Когда, где и как погиб Пиз, неизвестно, но уже в 1872 году хозяином его брига был Хейс, который переименовал его в «Леонору» (в честь одной из своих дочерей) и даже осмеливался появляться на нем в Алии, правда, только под американским флагом. Американский крейсер задержал «Леонору», и после трех дней расследования в вахтенном журнале крейсера появилась запись: «21 февраля 1872 года Расследование дела брига „Леонора“ завершено. Капитану Хейсу разрешено возобновить свои обязанности в качестве ее капитана и владельца».
Жизнь Хейса протекала бурно. Ему всегда нужны были деньги, и он никогда не задумывался над тем, какими путями они к нему поступают. Он снова разбогател и снова женился, поселил торговых агентов на многих островах, ибо это было выгоднее, чем возить рабов. Но пират не мог одолеть соблазна легкой наживы.
Однажды Хейс взял груз на Гуаме, принадлежавшем тогда испанцам, и, судя по документам, срочно отправился в Алию Но, как потом выяснилось, он лишь отошел от порта на небольшое расстояние и лег в дрейф. На третий день в сопровождении нескольких матросов он высадился на берег и направился к лесу. Однако дойти до леса Хейс не успел. Два десятка испанских солдат выскочили из укрытия и окружили его. И хотя Хейс клялся, что решил просто размяться на берегу, никто его не стал слушать: у испанцев были свидетели, что Хейс договорился с политическими ссыльными на Гуаме вывезти их с острова за двадцать четыре доллара с человека.
Так Хейс оказался в Маниле, на Филиппинах, в качестве… политического заключенного.
Известный путешественник капитан Слокам, который потом в одиночку за три года обошел земной шар на яхте «Спрей», был в то время в Маниле. Он встречался с Хейсом раньше и, так как знал, что испанская тюрьма на Филиппинах далеко не рай, решил навестить заключенного и ободрить его.
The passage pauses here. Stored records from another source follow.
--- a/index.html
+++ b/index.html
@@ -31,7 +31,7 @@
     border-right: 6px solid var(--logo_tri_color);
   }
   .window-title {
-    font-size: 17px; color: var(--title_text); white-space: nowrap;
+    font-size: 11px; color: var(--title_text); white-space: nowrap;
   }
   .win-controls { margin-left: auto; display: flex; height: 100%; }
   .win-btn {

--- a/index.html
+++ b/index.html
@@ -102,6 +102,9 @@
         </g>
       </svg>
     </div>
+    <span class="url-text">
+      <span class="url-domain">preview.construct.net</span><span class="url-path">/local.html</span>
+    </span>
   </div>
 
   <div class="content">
Но путешественник ошибся. Сочувствовать Хейсу не пришлось. Слокам застал пирата на веранде дома начальника тюрьмы, где тот мирно пил кофе и обсуждал с приехавшим к нему в гости епископом Манилы вопросы религиозного свойства. За несколько дней до того Хейс, не потерявший к сорока шести годам предприимчивости и изобретательности, перешел в католичество, что сделало его весьма популярной фигурой в Маниле.
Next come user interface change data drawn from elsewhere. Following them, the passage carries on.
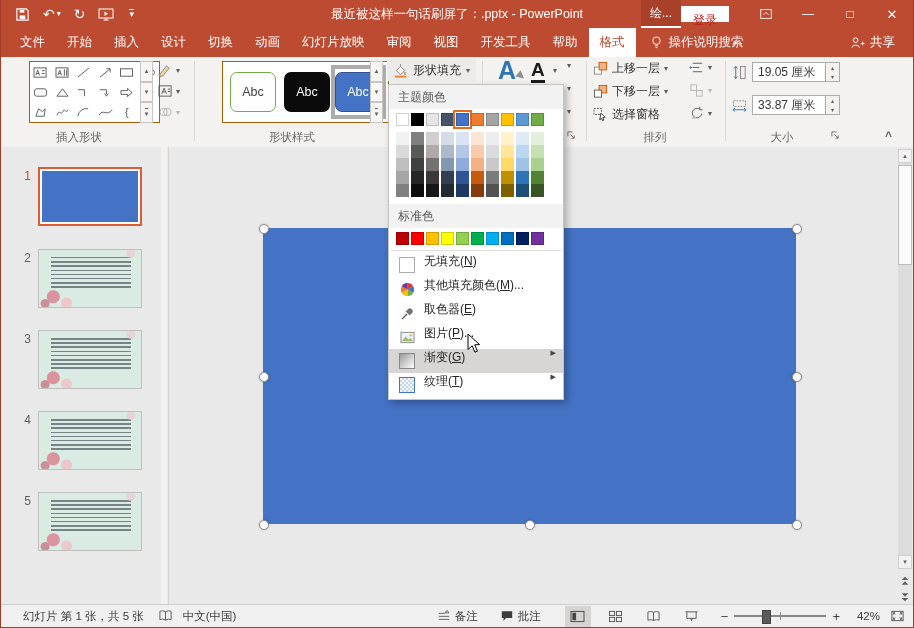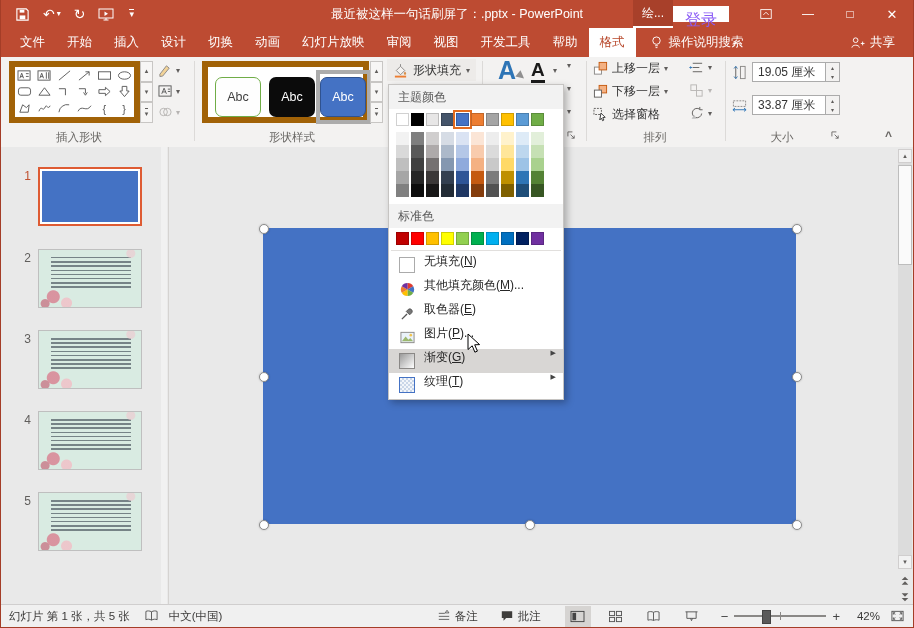--- a/index.html
+++ b/index.html
@@ -14,7 +14,7 @@
   .apptitle{position:absolute;left:0;right:0;text-align:center;color:#fff;font-size:12.5px;pointer-events:none;}
   .titright{margin-left:auto;display:flex;align-items:center;height:28px;z-index:2;}
   .ctxtab{height:26px;line-height:26px;padding:0 9px;background:#A8402A;border-bottom:2px solid #fff;color:#fff;font-size:12px;}
-  .signin{height:16px;line-height:28px;padding:0 12px;background:#fff;color:#8b5cf6;font-size:16px;margin-right:16px;}
+  .signin{height:16px;line-height:28px;padding:0 12px;background:#fff;color:#b91c1c;font-size:12px;margin-right:16px;}
   .winbtn{width:42px;height:28px;display:flex;align-items:center;justify-content:center;color:#fff;font-size:12px;}
   .winbtn.close{font-size:13px;}
   

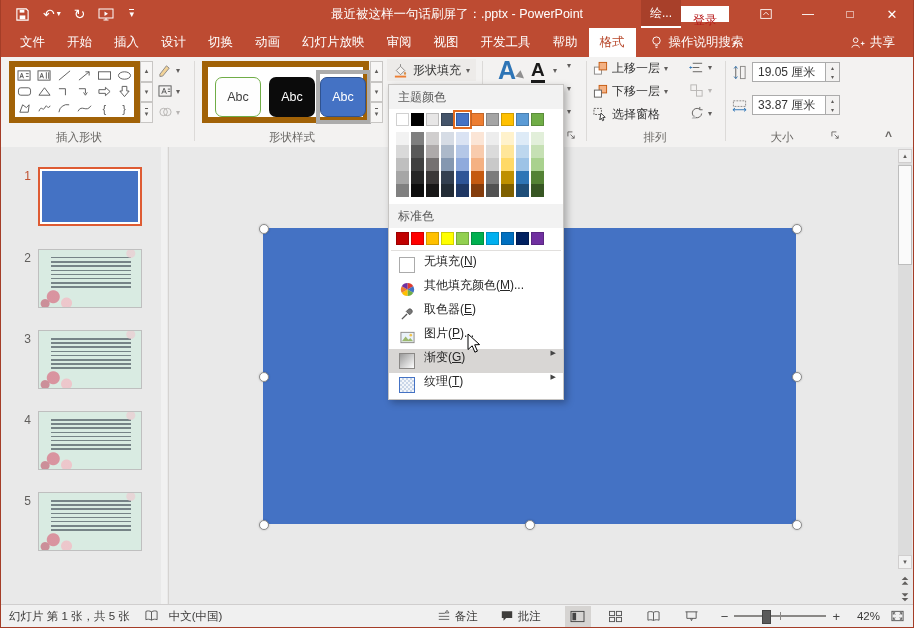--- a/index.html
+++ b/index.html
@@ -27,7 +27,7 @@
   .ribbon{position:absolute;left:0;top:57px;right:0;height:90px;background:#F3F2F1;border-bottom:1px solid #CFCDCB;}
   .gsep{position:absolute;top:4px;height:80px;width:1px;background:#DCDAD8;}
   .grouplabel{position:absolute;top:73px;font-size:11.5px;color:#696764;text-align:center;}
-  .whitebox{position:absolute;background:#fff;border:6px solid #a16207;box-sizing:border-box;}
+  .whitebox{position:absolute;background:#fff;border:1px solid #a16207;box-sizing:border-box;margin-left:20px;}
   .shapegrid{left:8px;top:4px;width:131px;height:62px;display:grid;grid-template-columns:repeat(6,1fr);grid-template-rows:repeat(3,1fr);}
   .scell{display:flex;align-items:center;justify-content:center;}
   .galscroll{position:absolute;width:13px;display:flex;flex-direction:column;}

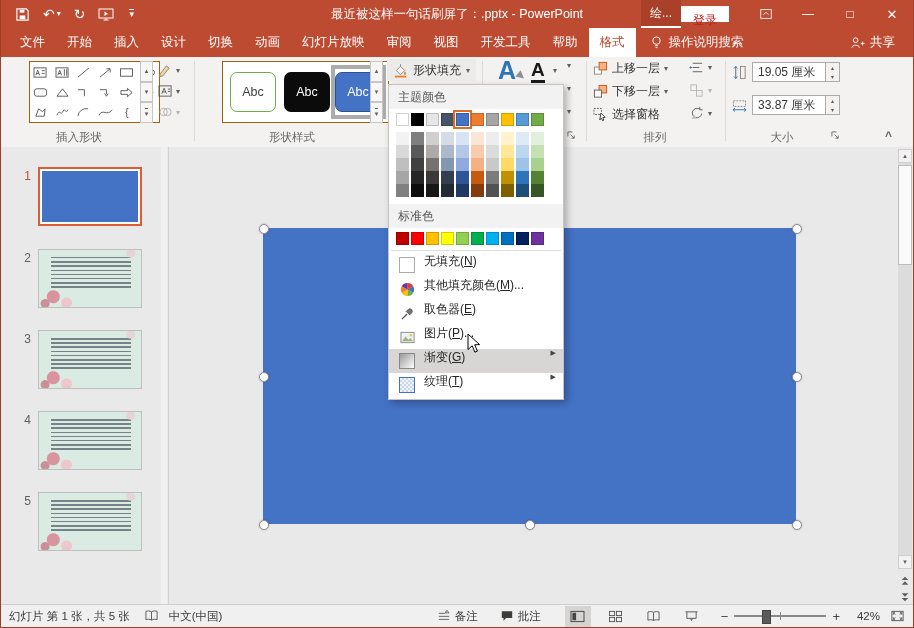--- a/index.html
+++ b/index.html
@@ -639,7 +639,7 @@
   </div>
 
   <div class="status">
-    <span class="lbl" style="margin-left:8px;text-align:center;">幻灯片 第 1 张，共 5 张</span>
+    <span class="lbl" style="margin-left:22px;text-align:center;">幻灯片 第 1 张，共 5 张</span>
     <span class="sicon" style="margin-left:14px;">
       <svg width="15" height="14" viewBox="0 0 16 15">
           <path d="M8 3 C6 1.8 3.5 1.8 2 2.6 V11.5 C3.5 10.7 6 10.7 8 11.9 C10 10.7 12.5 10.7 14 11.5 V2.6 C12.5 1.8 10 1.8 8 3 Z" fill="none" stroke="#555"></path>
Еще через несколько дней Слокам увидел, как во главе праздничной религиозной процессии по Маниле шагает босиком, неся самую длинную свечу, поседевший и приобретший в тюрьме благородный и несколько изможденный
Из Сан-Франциско Хейс вскоре снова вырвался Ему удалось уговорить какого-то доверчивого дельца дать ему свою яхту «Лотос» для крайне выгодного плавания в Южные моря. По каким-то неизвестным причинам, которые дали историкам основания подозревать Хейса в очередной авантюре, на борту яхты помимо него, помощника Эльсона и матроса-норвежца Питера, была жена владельца яхты, самого же владельца не оказалось.
Путешествие было нелегким. Хейс изводил придирками норвежца, из-за чего у них то и дело вспыхивали ссоры. Кулаки Хейса все еще были крепки, и норвежец выходил из ссор с синяками и ушибами.
В Алии Хейс пустился в объезд своих владений
31 марта 1877 года яхта приближалась к острову Вознесения. Было десять часов вечера, и стояла абсолютная тьма. Жена хозяина яхты, по-прежнему сопровождавшая Хейса, и помощник капитана были внизу. На палубе оставались лишь Хейс и норвежец. О том, что случилось, рассказала со слов помощника капитана сан-францисская газета «Пост»: «Капитан говорил с рулевым о курсе. Возник спор, и капитан ушел вниз. Когда он поднялся через несколько минут, матрос ударил его по голове бревном. Хейс упал и тут же умер». Судьба убийцы неизвестна. И даже неясно, убил ли он Хейса в гневе, доведенный до крайности избиениями и придирками, или причиной была ревность.
После смерти Хейса появилось много рассказов о том, как он умер. Писали, что норвежец убил Хейса десятью выстрелами из револьвера и после каждого Хейс поднимался и не хотел умирать. Говорили, что его сожрали акулы…
Елена Петровна Блаватская
(1831–1891)
Писательница и теософ. Путешествовала по Тибету и Индии. По влиянием индийской философии основала в Нью-Йорке Теософическое общество (1875). Автор историко-этнографических очерков «Из пещер и дебрей Индостана» (1883, под псевдонимом Радда-Бай) Автор многочисленных трудов. Прославилась своими «чудесными» способностями и не менее чудесными приключениями.
Елена Блаватская родилась в южнорусском городе Екатеринославле в семье артиллерийского полковника из давно обрусевшей фамилии Ган и писательницы Елены фон Ган, урожденной Фадеевой, издававшей романы под псевдонимом «Зенеида Р-ва» (В. Г. Белинский называл ее «русской Жорж Санд»). Когда матери не стало, девочке было всего одиннадцать лет. Вместе со своей сестрой Верой (впоследствии Желеховская, писательница и биограф Блаватской) она была передана на попечение родственников. Хотя родные и относились к ней хорошо, но внимания ей уделяли мало. О девочке заботилась только няня, неграмотная, суеверная женщина, разбудившая неуемную фантазию и воображение будущей основательницы теософии страшными сказками о колдунах, ведьмах, нечистой силе. Ко всему прочему Лене внушили веру в то, что она, будучи «воскресным дитятком», может видеть духов и общаться с ними.
Девочка росла очень нервная, впечатлительная, часто впадала в истерическое состояние, нередкими были припадки, судороги, корчи. Тетка Елены впоследствии в своих мемуарах вспоминала, что в детстве у Блаватской «бывали галлюцинации, доводившие ее до припадков Ей казалось, будто за ней повсюду следуют „жуткие, горящие глаза“, но никто, кроме нее, их не видел. Порой на нее нападал смех она объясняла, что смеется над проказами каких-то существ, невидимых чужому глазу». Сестра Вера вспоминала, что в детстве Лена свои фантазии переживала как реальность.